§ **What this task involves**
Every line containing the string "lines" is to be copied from the records.

§ **Provided data**
▼

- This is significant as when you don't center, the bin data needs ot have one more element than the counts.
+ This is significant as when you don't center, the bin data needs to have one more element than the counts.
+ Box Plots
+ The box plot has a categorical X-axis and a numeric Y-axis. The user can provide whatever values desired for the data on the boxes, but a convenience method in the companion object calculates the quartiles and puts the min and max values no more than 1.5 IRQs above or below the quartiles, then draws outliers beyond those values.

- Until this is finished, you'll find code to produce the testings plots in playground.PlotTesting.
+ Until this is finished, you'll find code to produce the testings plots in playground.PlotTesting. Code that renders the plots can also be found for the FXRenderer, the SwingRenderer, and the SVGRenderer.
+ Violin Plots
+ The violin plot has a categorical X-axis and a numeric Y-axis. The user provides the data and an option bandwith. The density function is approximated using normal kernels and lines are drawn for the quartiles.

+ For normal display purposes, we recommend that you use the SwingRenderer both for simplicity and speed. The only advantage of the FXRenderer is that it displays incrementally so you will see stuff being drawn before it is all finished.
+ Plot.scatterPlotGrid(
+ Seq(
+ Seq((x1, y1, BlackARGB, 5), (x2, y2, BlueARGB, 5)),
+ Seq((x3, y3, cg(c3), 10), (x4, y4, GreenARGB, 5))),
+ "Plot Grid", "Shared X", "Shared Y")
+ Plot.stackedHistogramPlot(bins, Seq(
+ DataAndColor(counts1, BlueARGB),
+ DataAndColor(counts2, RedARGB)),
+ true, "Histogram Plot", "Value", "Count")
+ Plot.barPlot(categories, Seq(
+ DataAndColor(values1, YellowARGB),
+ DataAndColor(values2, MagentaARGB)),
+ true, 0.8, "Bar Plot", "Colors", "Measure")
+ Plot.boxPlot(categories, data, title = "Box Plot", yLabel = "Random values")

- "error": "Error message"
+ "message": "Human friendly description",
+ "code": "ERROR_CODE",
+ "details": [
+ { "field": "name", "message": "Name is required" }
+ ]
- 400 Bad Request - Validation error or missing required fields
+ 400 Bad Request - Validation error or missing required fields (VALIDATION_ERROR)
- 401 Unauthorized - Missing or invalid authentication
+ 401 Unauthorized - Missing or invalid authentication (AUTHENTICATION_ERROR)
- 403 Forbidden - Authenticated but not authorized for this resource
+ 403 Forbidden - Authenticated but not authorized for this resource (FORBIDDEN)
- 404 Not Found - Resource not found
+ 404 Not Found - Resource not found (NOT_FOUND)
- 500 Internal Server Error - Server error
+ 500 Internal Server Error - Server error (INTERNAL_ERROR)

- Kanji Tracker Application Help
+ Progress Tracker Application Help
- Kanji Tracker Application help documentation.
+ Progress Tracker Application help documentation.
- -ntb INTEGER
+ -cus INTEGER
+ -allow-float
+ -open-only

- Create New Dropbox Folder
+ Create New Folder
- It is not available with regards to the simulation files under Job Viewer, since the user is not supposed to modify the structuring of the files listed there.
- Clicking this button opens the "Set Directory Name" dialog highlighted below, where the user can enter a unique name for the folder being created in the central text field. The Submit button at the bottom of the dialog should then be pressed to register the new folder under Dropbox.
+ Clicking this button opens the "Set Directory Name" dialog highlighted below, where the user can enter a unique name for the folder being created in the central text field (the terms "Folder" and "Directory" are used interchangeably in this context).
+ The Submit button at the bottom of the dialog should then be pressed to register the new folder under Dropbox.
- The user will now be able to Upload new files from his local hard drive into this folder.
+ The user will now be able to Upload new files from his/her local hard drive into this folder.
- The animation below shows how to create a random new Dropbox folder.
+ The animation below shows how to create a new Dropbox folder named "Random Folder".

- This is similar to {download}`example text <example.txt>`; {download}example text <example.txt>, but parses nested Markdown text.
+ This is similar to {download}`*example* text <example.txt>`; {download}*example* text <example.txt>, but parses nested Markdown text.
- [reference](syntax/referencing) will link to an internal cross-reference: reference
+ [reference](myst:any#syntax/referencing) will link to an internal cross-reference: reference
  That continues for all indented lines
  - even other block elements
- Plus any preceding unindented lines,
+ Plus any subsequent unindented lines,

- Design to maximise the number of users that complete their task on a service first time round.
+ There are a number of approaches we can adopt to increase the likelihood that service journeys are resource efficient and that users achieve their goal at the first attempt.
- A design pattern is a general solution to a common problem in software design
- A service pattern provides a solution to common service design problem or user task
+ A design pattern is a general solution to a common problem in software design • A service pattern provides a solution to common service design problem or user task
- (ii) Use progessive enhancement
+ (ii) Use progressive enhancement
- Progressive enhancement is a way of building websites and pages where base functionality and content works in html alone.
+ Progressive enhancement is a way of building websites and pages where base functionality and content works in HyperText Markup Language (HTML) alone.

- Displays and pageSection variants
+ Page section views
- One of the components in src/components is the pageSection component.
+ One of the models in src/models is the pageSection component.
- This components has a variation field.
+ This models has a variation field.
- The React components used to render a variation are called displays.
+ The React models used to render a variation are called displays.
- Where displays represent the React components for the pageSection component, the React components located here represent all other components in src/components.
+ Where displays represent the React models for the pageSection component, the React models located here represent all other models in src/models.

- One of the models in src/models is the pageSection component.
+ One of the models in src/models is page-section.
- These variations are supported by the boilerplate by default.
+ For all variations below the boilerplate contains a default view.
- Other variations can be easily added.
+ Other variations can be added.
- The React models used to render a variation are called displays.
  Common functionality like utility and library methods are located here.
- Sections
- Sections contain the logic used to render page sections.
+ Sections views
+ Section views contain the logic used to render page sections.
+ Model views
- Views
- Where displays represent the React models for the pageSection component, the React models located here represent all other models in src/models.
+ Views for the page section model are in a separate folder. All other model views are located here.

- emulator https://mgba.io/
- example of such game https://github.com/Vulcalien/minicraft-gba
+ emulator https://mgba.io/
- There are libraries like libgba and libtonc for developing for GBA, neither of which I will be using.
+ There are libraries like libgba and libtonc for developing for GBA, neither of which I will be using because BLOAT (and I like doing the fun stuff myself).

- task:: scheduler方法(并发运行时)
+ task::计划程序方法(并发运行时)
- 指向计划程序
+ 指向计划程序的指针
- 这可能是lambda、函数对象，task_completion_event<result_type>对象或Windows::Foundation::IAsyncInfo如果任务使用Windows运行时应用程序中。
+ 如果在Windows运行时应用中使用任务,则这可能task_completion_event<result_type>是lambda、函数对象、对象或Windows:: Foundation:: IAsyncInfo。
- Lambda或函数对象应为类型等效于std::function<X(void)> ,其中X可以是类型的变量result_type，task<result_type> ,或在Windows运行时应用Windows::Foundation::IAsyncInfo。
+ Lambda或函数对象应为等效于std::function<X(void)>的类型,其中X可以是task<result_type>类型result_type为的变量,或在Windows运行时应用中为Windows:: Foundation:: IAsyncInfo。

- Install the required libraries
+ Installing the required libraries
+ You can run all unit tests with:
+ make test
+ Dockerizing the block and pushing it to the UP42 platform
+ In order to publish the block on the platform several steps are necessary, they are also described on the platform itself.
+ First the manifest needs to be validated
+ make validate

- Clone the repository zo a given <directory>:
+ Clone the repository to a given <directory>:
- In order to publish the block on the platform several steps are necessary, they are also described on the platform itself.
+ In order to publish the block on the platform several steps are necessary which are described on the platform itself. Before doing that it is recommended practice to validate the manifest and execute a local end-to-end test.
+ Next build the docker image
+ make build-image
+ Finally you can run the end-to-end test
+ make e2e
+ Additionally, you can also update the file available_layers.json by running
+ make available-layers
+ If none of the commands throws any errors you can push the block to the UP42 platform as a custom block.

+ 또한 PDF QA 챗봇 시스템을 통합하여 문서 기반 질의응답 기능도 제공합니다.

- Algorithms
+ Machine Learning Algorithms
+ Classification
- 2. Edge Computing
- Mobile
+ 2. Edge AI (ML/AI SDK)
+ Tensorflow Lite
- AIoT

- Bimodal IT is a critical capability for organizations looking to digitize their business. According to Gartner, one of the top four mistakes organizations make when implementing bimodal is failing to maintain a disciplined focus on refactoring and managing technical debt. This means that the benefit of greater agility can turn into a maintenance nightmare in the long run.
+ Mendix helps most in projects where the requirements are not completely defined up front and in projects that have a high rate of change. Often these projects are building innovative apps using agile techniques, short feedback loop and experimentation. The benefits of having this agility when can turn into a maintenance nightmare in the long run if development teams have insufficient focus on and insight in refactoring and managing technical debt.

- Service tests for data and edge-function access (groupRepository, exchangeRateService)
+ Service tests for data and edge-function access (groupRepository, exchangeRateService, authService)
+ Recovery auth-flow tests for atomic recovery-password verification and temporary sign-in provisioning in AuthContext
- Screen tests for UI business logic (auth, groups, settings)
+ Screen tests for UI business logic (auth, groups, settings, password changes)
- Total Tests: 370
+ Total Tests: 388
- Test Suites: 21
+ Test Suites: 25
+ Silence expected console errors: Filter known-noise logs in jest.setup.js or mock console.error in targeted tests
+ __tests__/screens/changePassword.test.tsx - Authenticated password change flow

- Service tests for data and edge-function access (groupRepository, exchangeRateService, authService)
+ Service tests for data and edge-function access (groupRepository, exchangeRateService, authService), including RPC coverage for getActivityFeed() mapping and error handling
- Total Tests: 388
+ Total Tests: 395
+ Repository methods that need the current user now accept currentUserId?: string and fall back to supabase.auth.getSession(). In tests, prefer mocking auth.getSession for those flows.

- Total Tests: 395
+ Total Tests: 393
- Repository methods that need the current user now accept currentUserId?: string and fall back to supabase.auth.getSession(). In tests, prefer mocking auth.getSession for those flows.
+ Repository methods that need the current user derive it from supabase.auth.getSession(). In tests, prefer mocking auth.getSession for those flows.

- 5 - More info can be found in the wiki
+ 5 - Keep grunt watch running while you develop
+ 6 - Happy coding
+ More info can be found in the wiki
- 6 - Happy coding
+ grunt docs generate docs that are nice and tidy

▲

§ **Written answer**
+ The violin plot has a categorical X-axis and a numeric Y-axis. The user provides the data and an option bandwith. The density function is approximated using normal kernels and lines are drawn for the quartiles.
  That continues for all indented lines
- Plus any preceding unindented lines,
+ Plus any subsequent unindented lines,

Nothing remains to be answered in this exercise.